── EXTRACTED ENTRIES
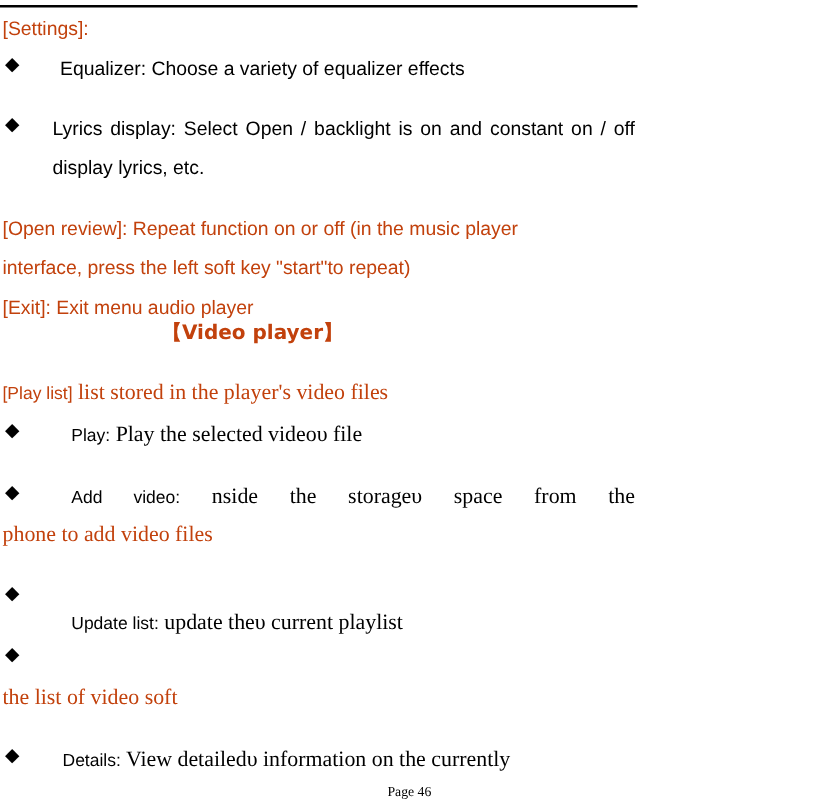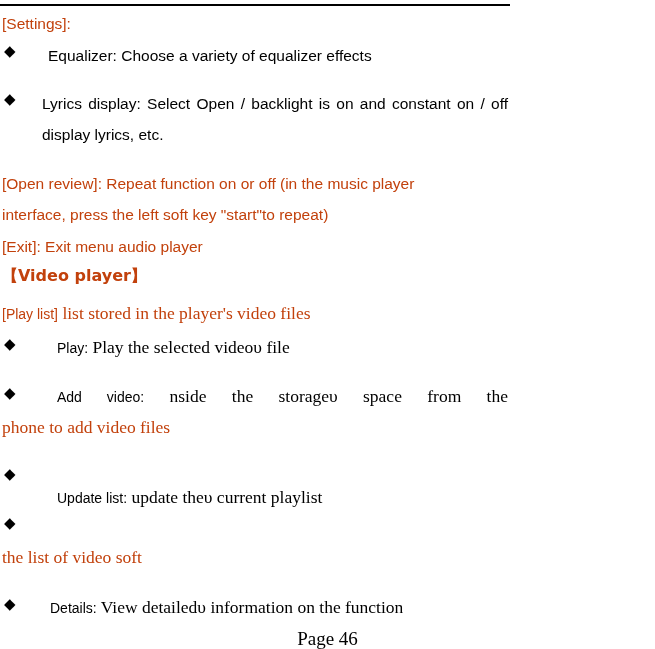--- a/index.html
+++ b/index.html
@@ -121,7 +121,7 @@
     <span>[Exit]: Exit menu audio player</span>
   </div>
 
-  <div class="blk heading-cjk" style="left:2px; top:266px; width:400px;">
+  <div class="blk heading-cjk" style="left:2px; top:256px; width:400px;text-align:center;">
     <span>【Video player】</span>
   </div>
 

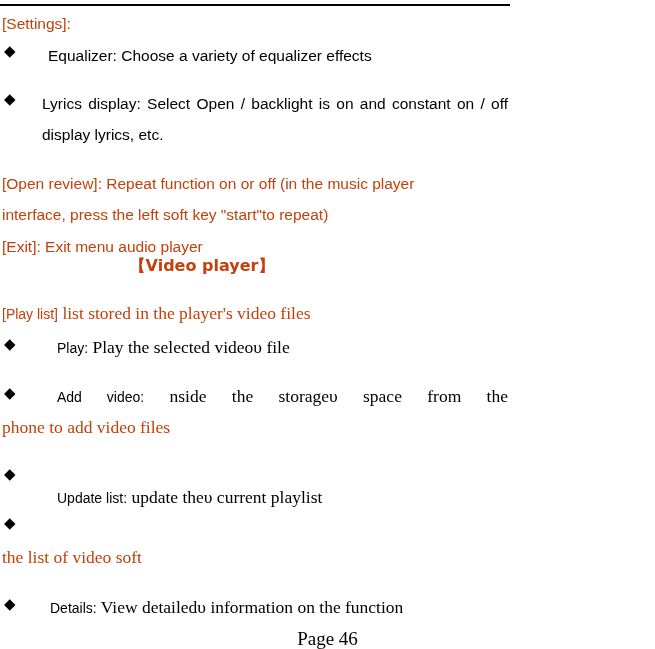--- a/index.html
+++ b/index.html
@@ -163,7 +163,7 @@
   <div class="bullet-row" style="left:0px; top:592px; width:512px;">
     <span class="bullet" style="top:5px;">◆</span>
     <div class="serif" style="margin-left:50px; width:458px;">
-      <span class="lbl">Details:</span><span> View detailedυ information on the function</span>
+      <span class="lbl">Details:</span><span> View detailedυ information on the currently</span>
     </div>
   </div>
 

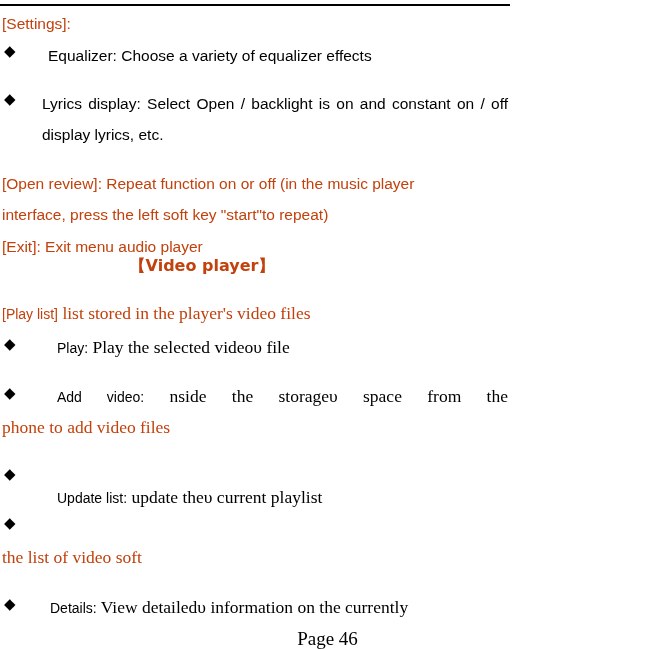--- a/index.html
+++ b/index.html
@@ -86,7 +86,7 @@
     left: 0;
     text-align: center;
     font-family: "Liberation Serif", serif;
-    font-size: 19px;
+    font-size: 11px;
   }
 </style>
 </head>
────
#### ABOUT THIS EXERCISE
Give back every entry in its exact wording, leaving the pictures out.

#### RESPONSE AREA
--- a/index.html
+++ b/index.html
@@ -121,7 +121,7 @@
     <span>[Exit]: Exit menu audio player</span>
   </div>
 
-  <div class="blk heading-cjk" style="left:2px; top:266px; width:400px;">
+  <div class="blk heading-cjk" style="left:2px; top:256px; width:400px;text-align:center;">
     <span>【Video player】</span>
   </div>
 

--- a/index.html
+++ b/index.html
@@ -163,7 +163,7 @@
   <div class="bullet-row" style="left:0px; top:592px; width:512px;">
     <span class="bullet" style="top:5px;">◆</span>
     <div class="serif" style="margin-left:50px; width:458px;">
-      <span class="lbl">Details:</span><span> View detailedυ information on the function</span>
+      <span class="lbl">Details:</span><span> View detailedυ information on the currently</span>
     </div>
   </div>
 

--- a/index.html
+++ b/index.html
@@ -86,7 +86,7 @@
     left: 0;
     text-align: center;
     font-family: "Liberation Serif", serif;
-    font-size: 19px;
+    font-size: 11px;
   }
 </style>
 </head>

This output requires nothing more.